WORK TO COMPLETE -
Once you find a line containing the word "quantity" in the entries below, copy it.

Structured diff data:
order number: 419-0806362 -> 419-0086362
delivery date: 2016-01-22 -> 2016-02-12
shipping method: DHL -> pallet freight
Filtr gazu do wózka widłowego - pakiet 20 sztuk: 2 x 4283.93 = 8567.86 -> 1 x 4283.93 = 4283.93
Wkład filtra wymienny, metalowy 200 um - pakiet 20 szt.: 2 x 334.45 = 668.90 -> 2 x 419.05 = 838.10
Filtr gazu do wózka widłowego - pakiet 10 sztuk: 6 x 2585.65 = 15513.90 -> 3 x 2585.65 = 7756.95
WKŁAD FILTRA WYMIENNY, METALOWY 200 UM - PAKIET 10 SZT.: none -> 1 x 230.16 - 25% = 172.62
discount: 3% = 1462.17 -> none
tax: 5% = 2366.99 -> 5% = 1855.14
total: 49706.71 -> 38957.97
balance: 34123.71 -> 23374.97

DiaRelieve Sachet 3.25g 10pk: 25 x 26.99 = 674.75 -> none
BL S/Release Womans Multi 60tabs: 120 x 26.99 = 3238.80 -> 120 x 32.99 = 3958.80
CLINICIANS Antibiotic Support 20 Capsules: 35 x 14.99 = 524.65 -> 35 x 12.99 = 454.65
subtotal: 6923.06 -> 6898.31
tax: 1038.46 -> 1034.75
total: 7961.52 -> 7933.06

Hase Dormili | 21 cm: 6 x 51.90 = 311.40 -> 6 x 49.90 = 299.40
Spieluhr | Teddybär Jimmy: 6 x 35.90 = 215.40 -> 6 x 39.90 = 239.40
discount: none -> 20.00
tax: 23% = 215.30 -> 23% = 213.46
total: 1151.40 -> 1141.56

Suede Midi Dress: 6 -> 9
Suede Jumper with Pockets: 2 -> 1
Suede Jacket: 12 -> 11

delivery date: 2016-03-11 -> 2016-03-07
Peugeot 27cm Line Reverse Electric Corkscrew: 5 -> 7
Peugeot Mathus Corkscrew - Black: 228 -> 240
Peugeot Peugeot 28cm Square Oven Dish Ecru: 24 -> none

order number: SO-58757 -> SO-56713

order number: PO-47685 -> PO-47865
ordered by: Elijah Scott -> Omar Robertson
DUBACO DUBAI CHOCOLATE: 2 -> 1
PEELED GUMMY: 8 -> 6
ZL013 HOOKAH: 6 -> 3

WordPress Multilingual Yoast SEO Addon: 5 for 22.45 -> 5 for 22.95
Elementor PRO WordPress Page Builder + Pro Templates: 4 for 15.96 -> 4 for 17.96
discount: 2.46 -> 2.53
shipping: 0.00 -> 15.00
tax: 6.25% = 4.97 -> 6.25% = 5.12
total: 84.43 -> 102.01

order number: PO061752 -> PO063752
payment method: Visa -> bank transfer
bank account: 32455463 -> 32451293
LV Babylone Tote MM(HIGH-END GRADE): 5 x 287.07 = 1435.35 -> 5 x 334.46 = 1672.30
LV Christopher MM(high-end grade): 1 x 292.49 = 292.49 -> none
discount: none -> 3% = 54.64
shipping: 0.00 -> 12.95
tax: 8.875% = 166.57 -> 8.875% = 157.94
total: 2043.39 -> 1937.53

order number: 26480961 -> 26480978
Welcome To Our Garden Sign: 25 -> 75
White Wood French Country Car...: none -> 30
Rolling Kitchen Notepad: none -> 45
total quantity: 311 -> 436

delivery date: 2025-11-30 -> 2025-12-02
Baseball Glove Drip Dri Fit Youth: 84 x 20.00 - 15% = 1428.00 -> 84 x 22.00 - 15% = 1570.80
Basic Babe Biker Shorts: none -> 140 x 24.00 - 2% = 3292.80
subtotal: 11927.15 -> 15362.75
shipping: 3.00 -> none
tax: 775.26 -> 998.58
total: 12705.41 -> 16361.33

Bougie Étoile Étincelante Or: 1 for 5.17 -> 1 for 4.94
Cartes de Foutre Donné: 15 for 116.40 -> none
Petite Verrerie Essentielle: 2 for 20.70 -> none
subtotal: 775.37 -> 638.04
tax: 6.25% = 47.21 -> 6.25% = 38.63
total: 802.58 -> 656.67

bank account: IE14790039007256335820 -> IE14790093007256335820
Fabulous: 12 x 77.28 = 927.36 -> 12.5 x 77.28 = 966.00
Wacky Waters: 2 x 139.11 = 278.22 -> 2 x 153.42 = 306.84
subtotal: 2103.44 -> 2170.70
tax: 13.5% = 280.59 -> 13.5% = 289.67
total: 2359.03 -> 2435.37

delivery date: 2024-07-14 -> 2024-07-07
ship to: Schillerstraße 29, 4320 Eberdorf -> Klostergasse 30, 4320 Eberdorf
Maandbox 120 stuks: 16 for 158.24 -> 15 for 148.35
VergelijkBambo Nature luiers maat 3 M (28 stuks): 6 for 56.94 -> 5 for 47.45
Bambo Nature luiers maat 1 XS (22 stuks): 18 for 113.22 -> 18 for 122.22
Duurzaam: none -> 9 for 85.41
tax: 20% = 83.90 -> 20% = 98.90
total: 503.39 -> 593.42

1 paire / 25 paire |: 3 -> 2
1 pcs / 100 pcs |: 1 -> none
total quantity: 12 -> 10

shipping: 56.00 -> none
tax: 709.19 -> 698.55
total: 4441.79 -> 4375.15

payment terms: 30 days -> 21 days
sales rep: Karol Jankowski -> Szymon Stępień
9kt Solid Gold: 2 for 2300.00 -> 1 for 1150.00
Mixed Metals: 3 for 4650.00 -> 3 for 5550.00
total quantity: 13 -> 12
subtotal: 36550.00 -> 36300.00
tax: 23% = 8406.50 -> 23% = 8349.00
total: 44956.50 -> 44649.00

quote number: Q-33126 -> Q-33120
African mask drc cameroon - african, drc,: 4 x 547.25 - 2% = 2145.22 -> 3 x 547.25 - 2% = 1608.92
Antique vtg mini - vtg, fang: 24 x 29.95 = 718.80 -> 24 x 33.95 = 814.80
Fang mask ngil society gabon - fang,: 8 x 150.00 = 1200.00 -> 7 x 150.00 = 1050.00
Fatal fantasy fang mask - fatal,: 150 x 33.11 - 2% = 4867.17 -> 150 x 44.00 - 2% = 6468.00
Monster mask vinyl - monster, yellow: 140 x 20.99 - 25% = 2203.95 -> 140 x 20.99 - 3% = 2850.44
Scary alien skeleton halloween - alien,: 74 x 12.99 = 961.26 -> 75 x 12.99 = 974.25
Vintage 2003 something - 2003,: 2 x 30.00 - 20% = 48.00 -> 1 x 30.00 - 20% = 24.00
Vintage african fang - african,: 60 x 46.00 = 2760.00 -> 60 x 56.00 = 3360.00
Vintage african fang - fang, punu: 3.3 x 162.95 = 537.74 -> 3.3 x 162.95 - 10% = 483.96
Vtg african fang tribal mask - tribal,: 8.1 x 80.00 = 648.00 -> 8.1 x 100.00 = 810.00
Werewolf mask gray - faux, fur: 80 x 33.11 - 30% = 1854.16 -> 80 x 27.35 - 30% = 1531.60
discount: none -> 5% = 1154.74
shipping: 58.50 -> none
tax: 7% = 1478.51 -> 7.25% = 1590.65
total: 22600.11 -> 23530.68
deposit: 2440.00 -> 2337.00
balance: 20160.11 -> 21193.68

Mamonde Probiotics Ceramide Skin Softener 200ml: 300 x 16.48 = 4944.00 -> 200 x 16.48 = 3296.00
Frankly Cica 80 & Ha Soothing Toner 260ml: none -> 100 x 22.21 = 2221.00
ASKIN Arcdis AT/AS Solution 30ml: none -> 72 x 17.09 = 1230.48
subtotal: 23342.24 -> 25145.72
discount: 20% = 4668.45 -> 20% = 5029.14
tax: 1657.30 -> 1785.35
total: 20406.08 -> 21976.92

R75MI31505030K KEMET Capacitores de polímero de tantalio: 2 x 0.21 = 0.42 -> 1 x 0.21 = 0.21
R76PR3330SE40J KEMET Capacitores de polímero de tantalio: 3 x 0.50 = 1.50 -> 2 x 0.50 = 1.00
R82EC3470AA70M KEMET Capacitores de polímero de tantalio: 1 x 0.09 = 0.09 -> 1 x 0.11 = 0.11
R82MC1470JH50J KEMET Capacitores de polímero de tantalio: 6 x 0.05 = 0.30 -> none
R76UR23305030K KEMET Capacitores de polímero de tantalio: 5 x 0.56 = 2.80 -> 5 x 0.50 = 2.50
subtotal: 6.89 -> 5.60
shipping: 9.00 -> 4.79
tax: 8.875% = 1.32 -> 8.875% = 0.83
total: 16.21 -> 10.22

RESULT OF THE EXERCISE -
total quantity: 311 -> 436
total quantity: 12 -> 10
total quantity: 13 -> 12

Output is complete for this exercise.